1 | Dauerschallpegel
Diese Achse zeigt den Dauerschallpegel an. Von links nach rechts nimmt der Lärm zu. Für einige Berechnungen legten die Wissenschaftlerinnen und Wissenschaftler auch „Schallpegelklassen“ zugrunde. Lag zum Beispiel der Dauerschallpegel an der Adresse eines Versicherten bei 63,7 Dezibel, dann flossen seine Gesundheitsdaten in die Berechnungen für die Schallpegelklasse „≥60 dB – <65 dB“ ein.
2 | Risikoschätzer
Risikoschätzer geben an, wie hoch das „relative Erkrankungsrisiko“ ist. 1 entspricht gewissermaßen dem „Grundrisiko“ eines Menschen, der nicht durch Verkehrslärm belastet ist. Liegt der Wert höher, deutet das darauf hin, dass Lärm dieser Größenordnung zur Erkrankung beitragen kann. Zusätzliche Berechnungen müssen zeigen, ob ein erhöhtes oder erniedrigtes relatives Risiko statistisch signifikant und somit mit hoher Wahrscheinlichkeit nicht zufällig zustande gekommen ist.

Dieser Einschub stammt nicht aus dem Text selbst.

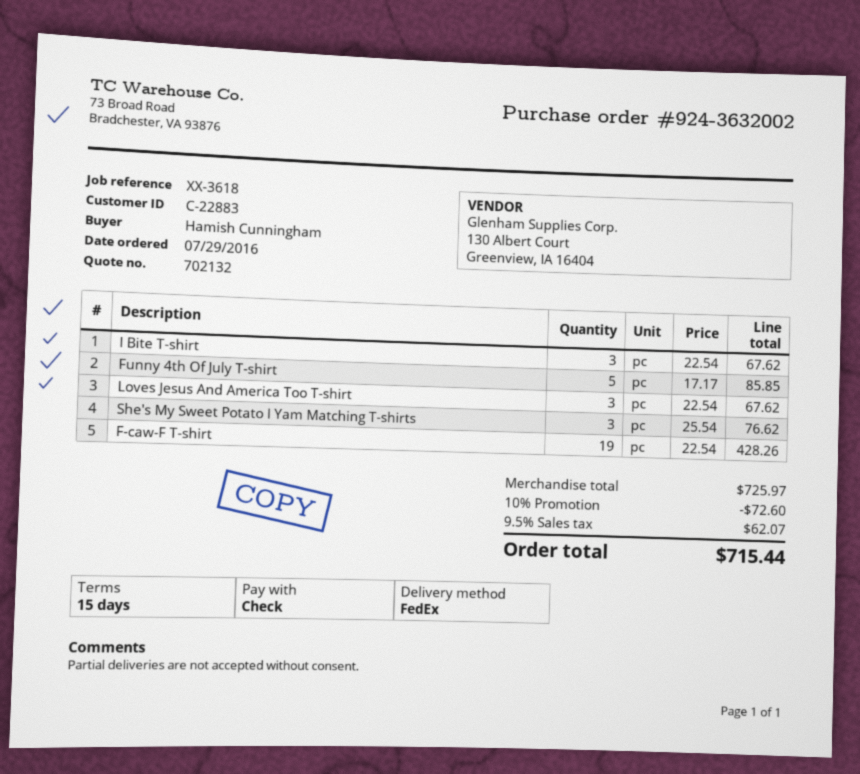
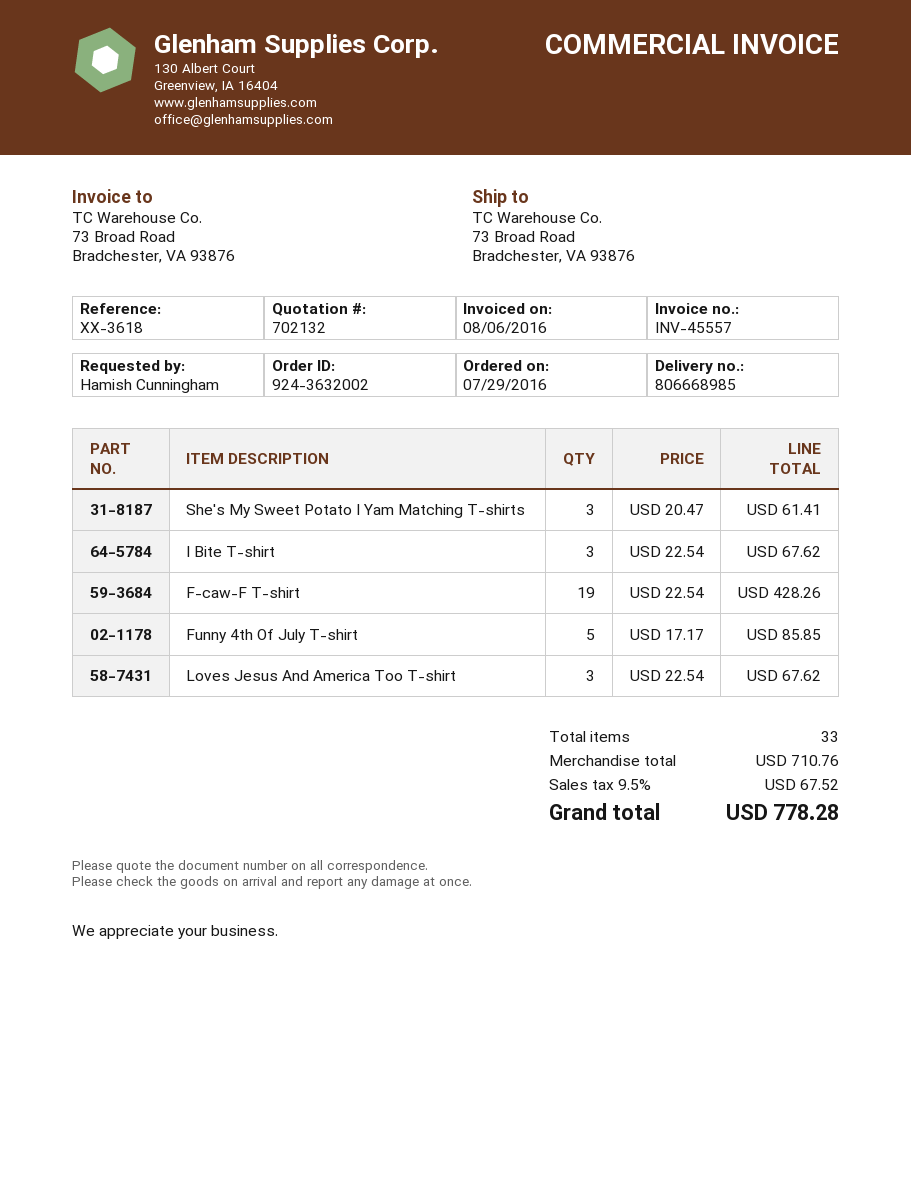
She's My Sweet Potato I Yam Matching T-shirts: 3 x 25.54 = 76.62 -> 3 x 20.47 = 61.41
subtotal: 725.97 -> 710.76
discount: 10% = 72.60 -> none
tax: 9.5% = 62.07 -> 9.5% = 67.52
total: 715.44 -> 778.28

3 | Expositions-Wirkungs-Kurve
Die Expositions-Wirkungs-Kurve gibt an, wie sich mit zunehmendem Lärm das Krankheitsrisiko verändert. In diesem Beispiel steigt pro zehn Dezibel das Risiko um 2,8 Prozent. Zusätzliche Berechnungen zeigen, ob diese Steigung statistische Signifikanz besitzt.
4 | Konfidenzintervalle
Das Konfidenzintervall ist ein statistisch errechneter Vertrauensbereich ober- und unterhalb des Risikoschätzers. Je kleiner das Konfidenzintervall ist, desto zuverlässiger und aussagekräftiger ist der Risikoschätzer. Üblich ist die Angabe eines 95- Prozent Konfidenzintervalls. Das bedeutet – vereinfacht gesagt –, dass das „tatsächliche“ Risiko mit 95-prozentiger Wahrscheinlichkeit innerhalb dieses Bereiches liegt. Die Grafiken zeigen sowohl die 95-Prozent-Konfidenzintervalle der einzelnen Risikoschätzer an (schwarze senkrechte Linien) als auch das 95-Prozent-Konfidenzintervall ober- und unterhalb der Expositions-Wirkungs-Kurve (rosa Bereich).